Book of Revel-ations

Mike Watson

Russia’s unprovoked invasion of Ukraine has sparked an enormous crisis across Europe. A new war on its borders would be challenging enough on its own, but the unwise decisions by member states to neglect their militaries and depend on Russia for energy has placed the European Union in a precarious position. As they absorb the millions of Ukrainians fleeing the Russian onslaught, Europeans are desperately trying to secure enough fuel for the winter amid Russian gas cuts while dealing with rampant inflation and other political and economic challenges. France is even worse off than its neighbors in some respects: This summer, reactionary firebrand Marine Le Pen placed second in the presidential election, and in the ensuing parliamentary elections, her party and a far-left alliance picked up enough seats to deny the ruling Ensemble party a majority.
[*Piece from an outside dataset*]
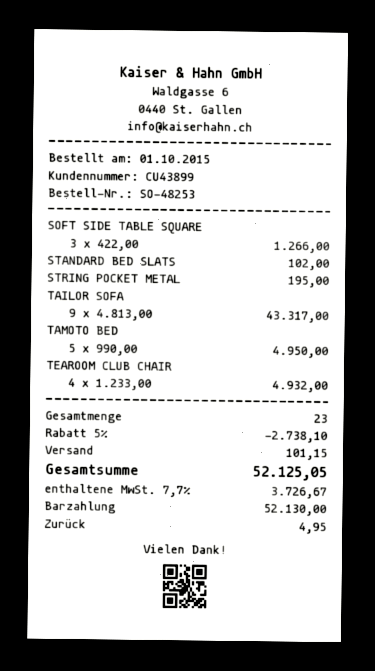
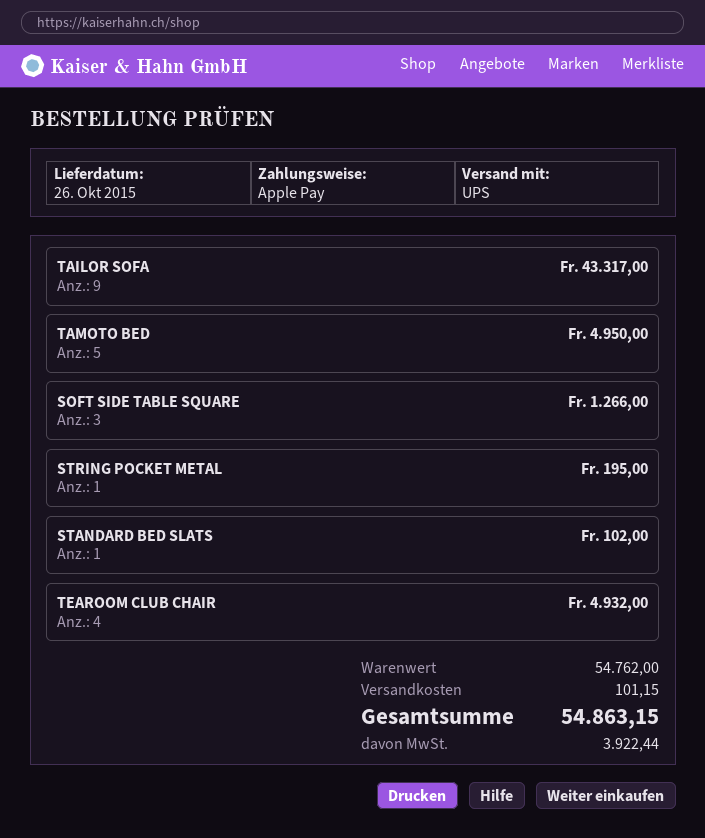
payment method: cash -> Apple Pay
discount: 5% = 2738.10 -> none
tax: 3726.67 -> 3922.44
total: 52125.05 -> 54863.15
There are several proximate causes for this year’s dreadful events, but the present situation is part of a longer trend of gradual European decline. The countries that now form the European Union accounted for over a quarter of the world’s GDP in 1990; by 2021, that figure had fallen to barely more than a sixth. Europe still boasts a rich cultural heritage and dominates some important sectors in the global economy, but it is neither powerful enough nor unified enough to play the role in global politics it did only a short while ago.

Jean Francois Revel’s Anti-Americanism, originally published in France under a title translating to “The Anti-American Obsession” 20 years ago, reveals some of the long-term causes of this decline. In some ways, Anti-Americanism is the sequel to Revel’s earlier book about the United States and European anti-Americanism, Without Marx or Jesus. Revel recalls in the introduction that “the central thesis” of the earlier book was that “the great revolution of the twentieth century will turn out to be the liberal revolution — by 1970 it was already patently obvious that the socialist revolution had failed everywhere.” Both he and the European Left saw America as the testing ground of his thesis. For the Left, which prefers a political system organized around equality rather than liberty, “the principal function of anti-Americanism has always been, and still is, to discredit liberalism by discrediting its supreme incarnation,” the US.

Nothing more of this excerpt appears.